Eventually the team realizes something uncomfortable:

The system only works because a handful of engineers understand everything.

That’s when the next stage begins.


Stage 2: The Rise of the Technocracy 🧠

As the company grows, expertise starts to organize itself.

People begin to specialize. Certain engineers become the experts in infrastructure. Others own the frontend architecture. Others deeply understand data pipelines or internal tooling.

Ownership appears.

Services get boundaries. Documentation starts to exist. Patterns emerge.

This stage often produces the healthiest engineering environments.

Decisions are made by the people closest to the problem. Engineers trust each other’s expertise. Systems begin to stabilize without slowing down too much.

Many great engineering cultures live here for a while.

But growth introduces a new problem.

Coordination.


Stage 3: Platform Socialism ⚙️

Once enough teams exist, shared infrastructure becomes necessary.

Someone has to maintain CI pipelines. Someone builds common libraries. Someone provides tooling so teams don’t reinvent the same authentication system for the tenth time.
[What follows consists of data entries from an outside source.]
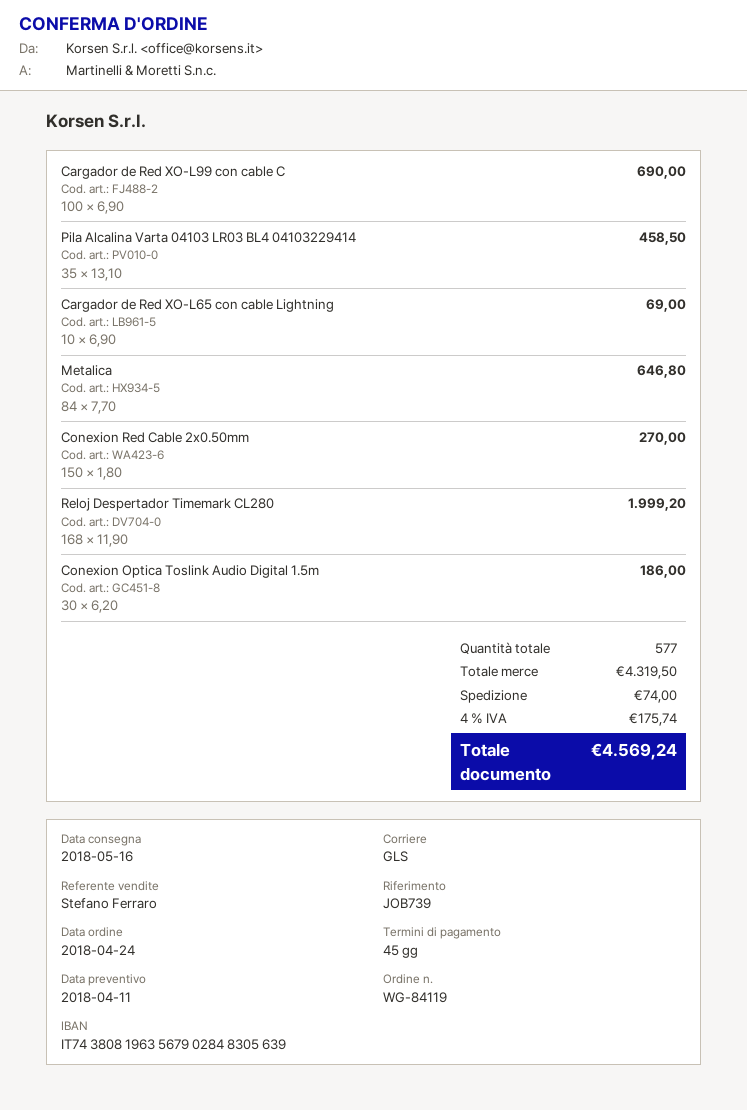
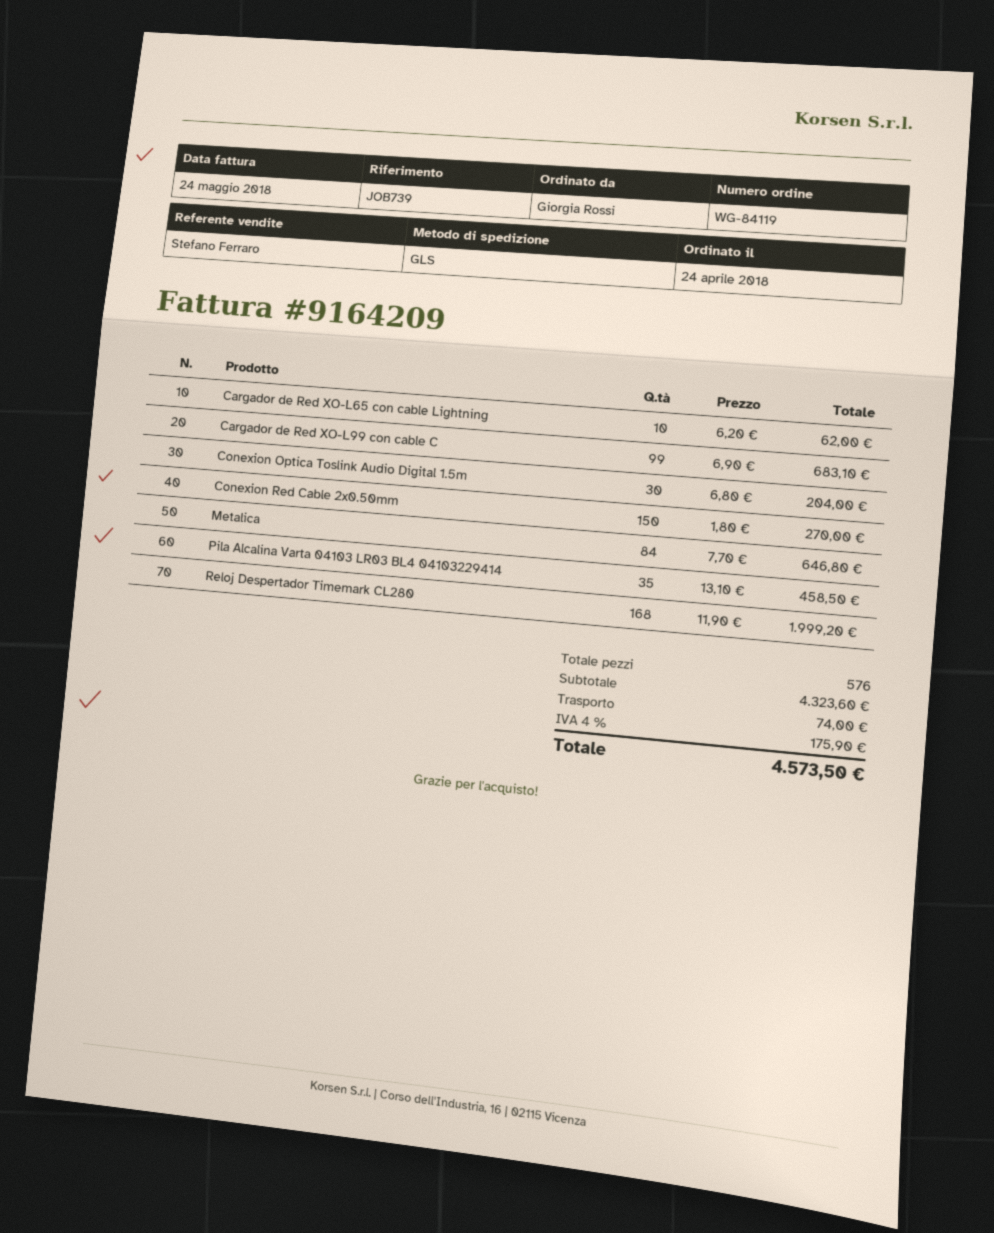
Cargador de Red XO-L99 con cable C: 100 x 6.90 = 690.00 -> 99 x 6.90 = 683.10
Cargador de Red XO-L65 con cable Lightning: 10 x 6.90 = 69.00 -> 10 x 6.20 = 62.00
Conexion Optica Toslink Audio Digital 1.5m: 30 x 6.20 = 186.00 -> 30 x 6.80 = 204.00
total quantity: 577 -> 576
subtotal: 4319.50 -> 4323.60
tax: 4% = 175.74 -> 4% = 175.90
total: 4569.24 -> 4573.50

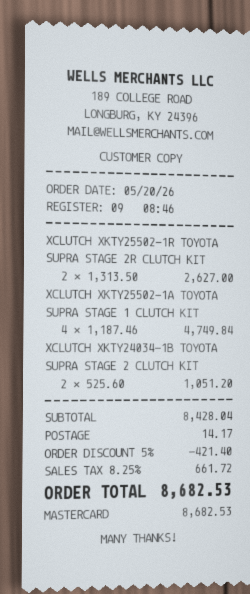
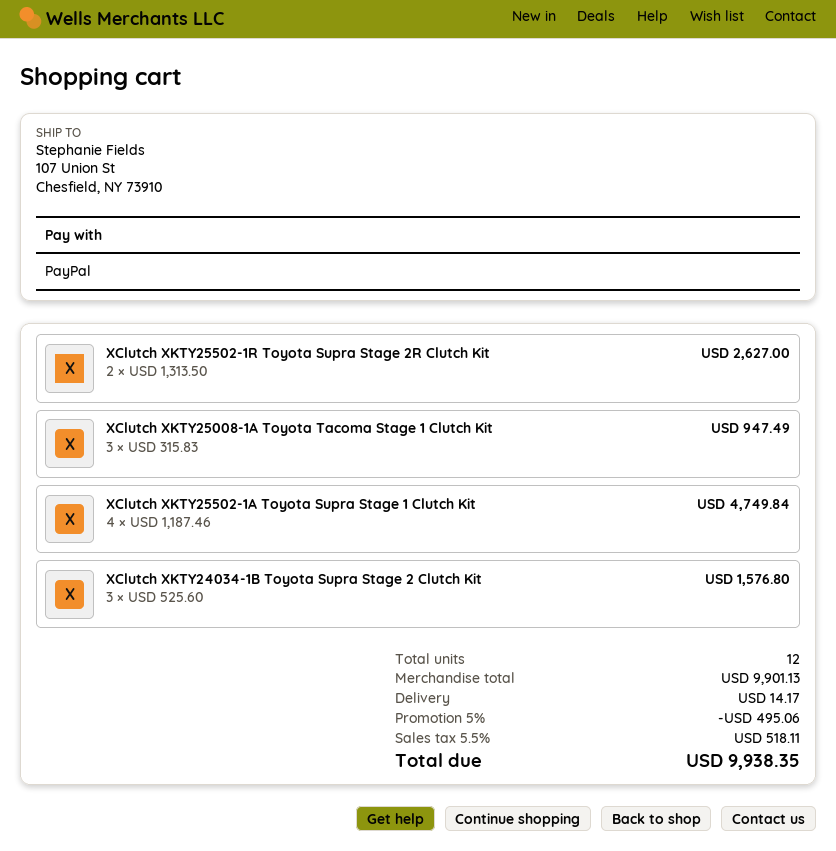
payment method: Mastercard -> PayPal
XCLUTCH XKTY24034-1B TOYOTA SUPRA STAGE 2 CLUTCH KIT: 2 x 525.60 = 1051.20 -> 3 x 525.60 = 1576.80
XClutch XKTY25008-1A Toyota Tacoma Stage 1 Clutch Kit: none -> 3 x 315.83 = 947.49
subtotal: 8428.04 -> 9901.13
discount: 5% = 421.40 -> 5% = 495.06
tax: 8.25% = 661.72 -> 5.5% = 518.11
total: 8682.53 -> 9938.35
This is where platform teams emerge.

Done well, this stage is powerful. Shared infrastructure reduces duplication and raises the productivity of the entire organization.

But it also introduces a subtle tension.

The more centralized the platform becomes, the more teams begin to feel constrained by it.
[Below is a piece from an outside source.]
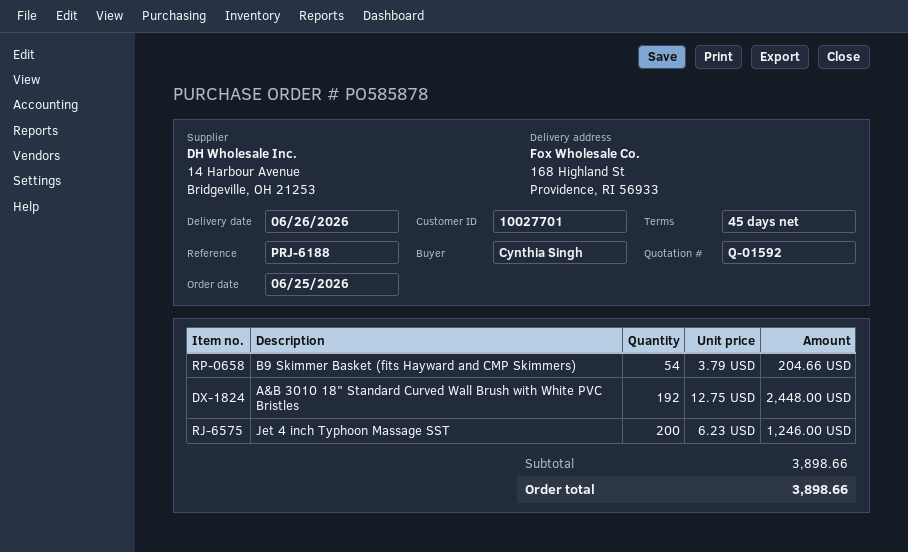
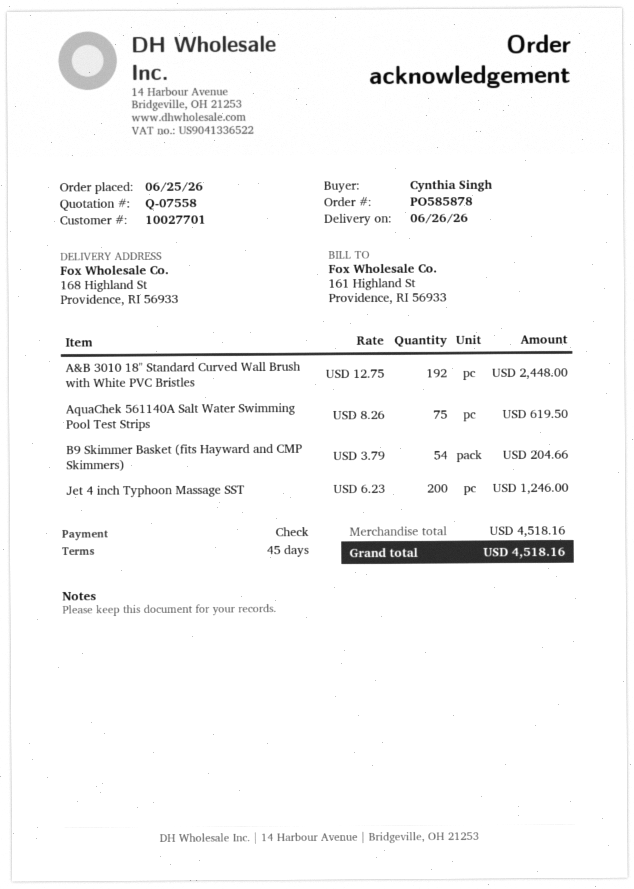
quote number: Q-01592 -> Q-07558
AquaChek 561140A Salt Water Swimming Pool Test Strips: none -> 75 x 8.26 = 619.50
subtotal: 3898.66 -> 4518.16
total: 3898.66 -> 4518.16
If you’ve ever heard engineers complain about “platform mandates,” you’ve witnessed this stage in action.

Still, this model can scale surprisingly far.
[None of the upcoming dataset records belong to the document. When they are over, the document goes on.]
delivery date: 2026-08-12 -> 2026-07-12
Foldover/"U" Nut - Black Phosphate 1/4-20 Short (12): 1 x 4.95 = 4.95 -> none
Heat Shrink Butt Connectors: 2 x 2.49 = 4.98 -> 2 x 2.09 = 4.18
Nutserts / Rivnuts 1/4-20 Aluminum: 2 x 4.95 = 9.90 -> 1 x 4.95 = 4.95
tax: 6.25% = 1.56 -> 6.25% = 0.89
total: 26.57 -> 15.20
Until something else appears.


Stage 4: Bureaucratic Democracy 🏛️

Eventually the organization becomes large enough that coordination requires process.

Architecture review boards appear. RFC processes become formal. Deployment gates are introduced. Compliance checks are added.

None of these processes are malicious. Most were created to solve real problems that appeared earlier in the company’s growth.

But over time they accumulate.

Decisions that once took a conversation now require documentation, approvals, and meetings. Engineers begin spending more time navigating systems than building them.

You start hearing phrases like:

“We need to align with the process.”

Or worse:

“That’s how we’ve always done it.”

At this stage, the engineering organization begins to resemble a government bureaucracy more than a group of builders.

But the story doesn’t end there.


Stage 5: The Slow Decline of the Empire 🏚️

Eventually something begins to change.

The organization becomes risk-averse. Innovation slows. Engineers stop proposing bold ideas because navigating the system to implement them is exhausting.

The best engineers start leaving.

New hires inherit layers of systems they didn’t design and processes nobody fully understands.

Technical debt accumulates.

People begin spending more time managing the system than improving it.

And the irony is that everyone can feel it.

You hear things like:

“We used to move so much faster.”

But nobody is quite sure how to return to that earlier state.

Because the systems that slowed things down were all introduced for good reasons.


What Usually Happens Next 🔁

At some point the pressure becomes too great.

A new leadership team arrives. A major reorganization happens. A new architecture initiative begins. Someone declares the need to “return to engineering fundamentals.”

Suddenly the organization starts removing layers of process.

Platform systems get simplified. Teams regain autonomy. Engineers are encouraged to build again instead of navigating approval chains.

In other words, the empire begins to reset.

And the cycle quietly starts again.


The Hidden Insight

If you step back far enough, something interesting becomes clear.

Software architecture often gets blamed for complexity.

But most complexity in systems doesn’t come from code.

It comes from the organization that produced it.

Engineering teams don’t just build software.

They build governments that produce software. 🏛️💻

And like every government in history, those systems rise, expand, accumulate rules, and eventually struggle under their own weight.

The real art of engineering leadership isn’t stopping this evolution.

It’s recognizing where you are in the cycle…

…and making sure the empire doesn’t collapse before the next generation of builders has a chance to reshape it.